CorteX_Silence_399J’ai écrit cet hiver un article pour la revue alternative S!lence  n°399 de novembre 2011. La demande qui m’était faite était celle-ci : instiller un regard critique politique global sur la question des alternatives de santé que défend couramment la ligne éditoriale de la revue. Rêvant moi aussi d’alternatives, en particulier en matière de santé, je me suis posé la question : les médecines dites alternatives sont-elles de réelles alternatives politiques, économiques et sanitaires ?
Il n’est pas impossible que mon article soit un peu… disons… dépareillé des autres dans la revue.

J’ai donc écrit cet article, intitulé Efficacité thérapeutique – Quelques notions de base.
Il est perdu au milieu d’autres dont je ne connais pas du tout la teneur, dans une revue qui existe depuis 1982 et se veut « un lien entre toutes celles et ceux qui pensent qu’aujourd’hui il est possible de vivre autrement sans accepter ce que les médias et le pouvoir nous présentent comme une fatalité« . Programme sceptique en soi, auquel je souscris, mais que je sais drainer derrière lui telle une traîne de mariée un certain nombre de mysticismes, de pseudosciences et de naturalisme ni progressistes, ni libérateurs (1).
Je ne sais pas exactement comment l’article est illustré, et  j’espère que je n’aurai pas de mauvaise surprise (la rédaction ne m’ayant pas envoyé la maquette). Je suis inquiet en voyant la couverture, qui est un « faux dilemme sémiotique » magistral : médicaments contre fruits et légumes. Moi qui pense que l’industrie pharmaceutique est un scandale, mais que la « nature » n’est pas bonne en soi ; moi qui pense que les médicaments sont une chose utile qui devraient être du bien public, et qui regarde de près les publications douteuses sur les bienfaits de telle ou telle essence, telle ou telle graine ; moi qui ne sais plus s’il doit plus détester l’autoritarisme des médecins ou les escroqueries mentales de certaines médecins « alternatifs », je me demande bien quel genre de courrier je vais recevoir.
 

A votre santé ?

La mouvance écologiste dont Silence fait partie promeut les médecines naturelles comme alternative aux médecines de synthèse « classiques ». Ce dossier veut interroger également le pouvoir de la médecine dans son ensemble et le rôle que jouent les médecins dans nos vies. Peut-on se soigner sans médecins ?
Également dans ce numéro : Les nouveaux apports sur l’implication française dans le génocide des Tutsi rwandais présentés par Survie – Le Galoupio – Les Ekovores – Le cirque comme pratique féministe – Fukushima : un an après le début de la catastrophe – Féminisme : y a-t-il de l’eau dans l’évier ? – L’arme « politique » nucléaire ; etc.
Avec : Jean-Pierre Lepri, Elise Aracil, Nadia Donati, Dominique Lalanne, Francis Vergier, Léo Sauvage, Marie-Pierre Najman, Mélité, Serge Mongeau, Richard Monvoisin, Anne Trottmann, Uto, Women’s Circus, Michel Bernard,  Guillaume Gamblin…
Sommaire

  • Maladies : des enjeux politiques ? (de Nadia Donati)
  • Les médecines contre la santé ? (de Serge Mongeau)
  • La dégradation de notre environnement met en péril notre santé (Dominique Belpomme, vue par Anne Trottmann)
  • Efficacité thérapeutique – Quelques notions de base (de Richard Monvoisin)
  • Ordonnance pour la santé au naturel (de Jean-Pierre Lepri)
  • Pourquoi la maladie ? (de Jean-Pierre Lepri)
  • Comment la santé devient un facteur pathogène… (de Marie-Pierre Najman)

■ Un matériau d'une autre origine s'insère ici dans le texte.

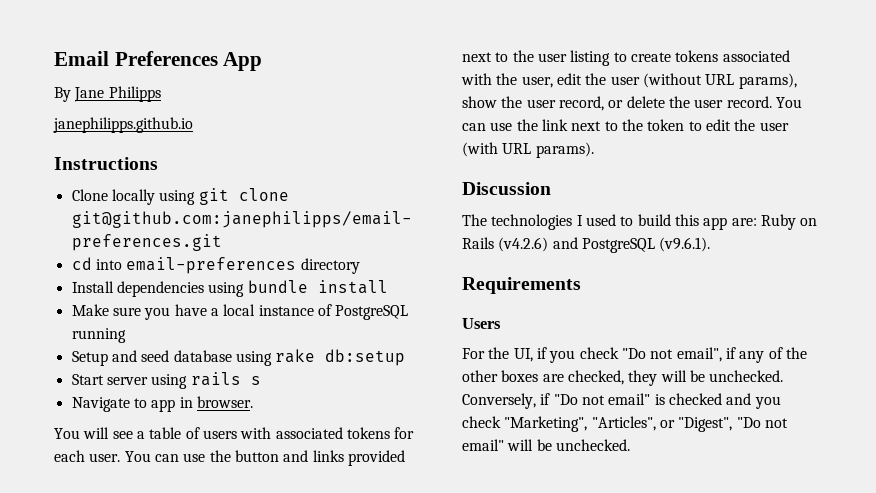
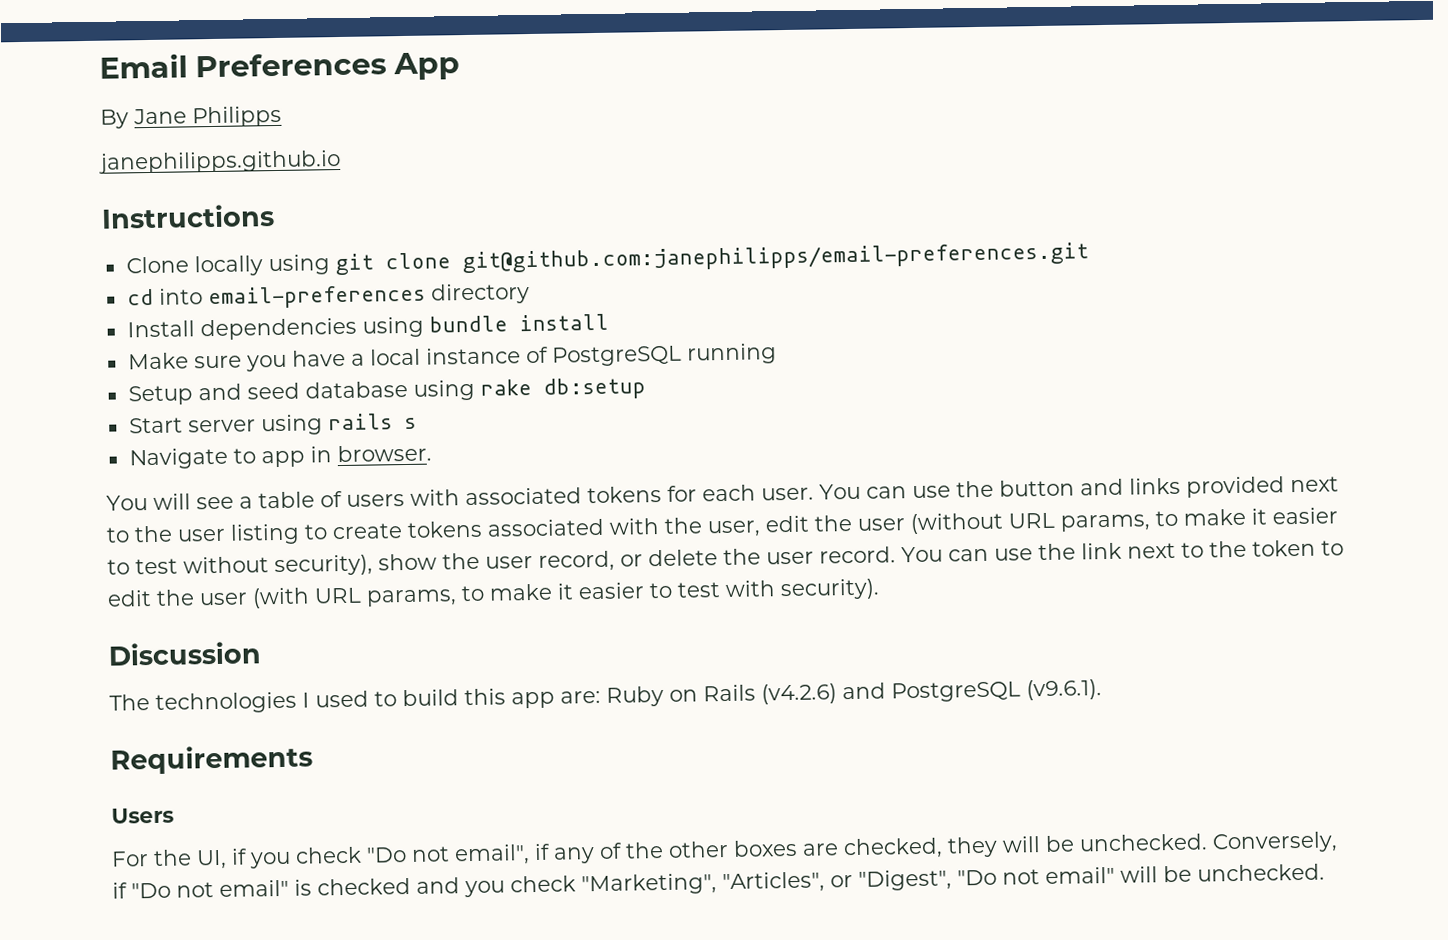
- You can use the button and links provided next to the user listing to create tokens associated with the user, edit the user (without URL params), show the user record, or delete the user record.
+ You can use the button and links provided next to the user listing to create tokens associated with the user, edit the user (without URL params, to make it easier to test without security), show the user record, or delete the user record.
- You can use the link next to the token to edit the user (with URL params).
+ You can use the link next to the token to edit the user (with URL params, to make it easier to test with security).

On trouvera les 4 premières pages de la revue ici.
Je tiens à mettre au plus vite mon article entier à disposition de tout le monde. Toutefois, sachant la vie dure des revues de ce type, j’attendrai que celles et ceux qui ont 4,60 euros puissent les dépenser. Les plus pauvres d’entre nous attendront bien deux ou trois semaines, ou fréquenteront librairies alternatives ou bibliothèques publiques.
Pour toute remarque, écrivez-moi ! Monvoisin@cortecs.org
Richard Monvoisin
(1) sur la question du naturalisme, on pourra se faire plaisir en lisant ce cours de Guillemette Reviron.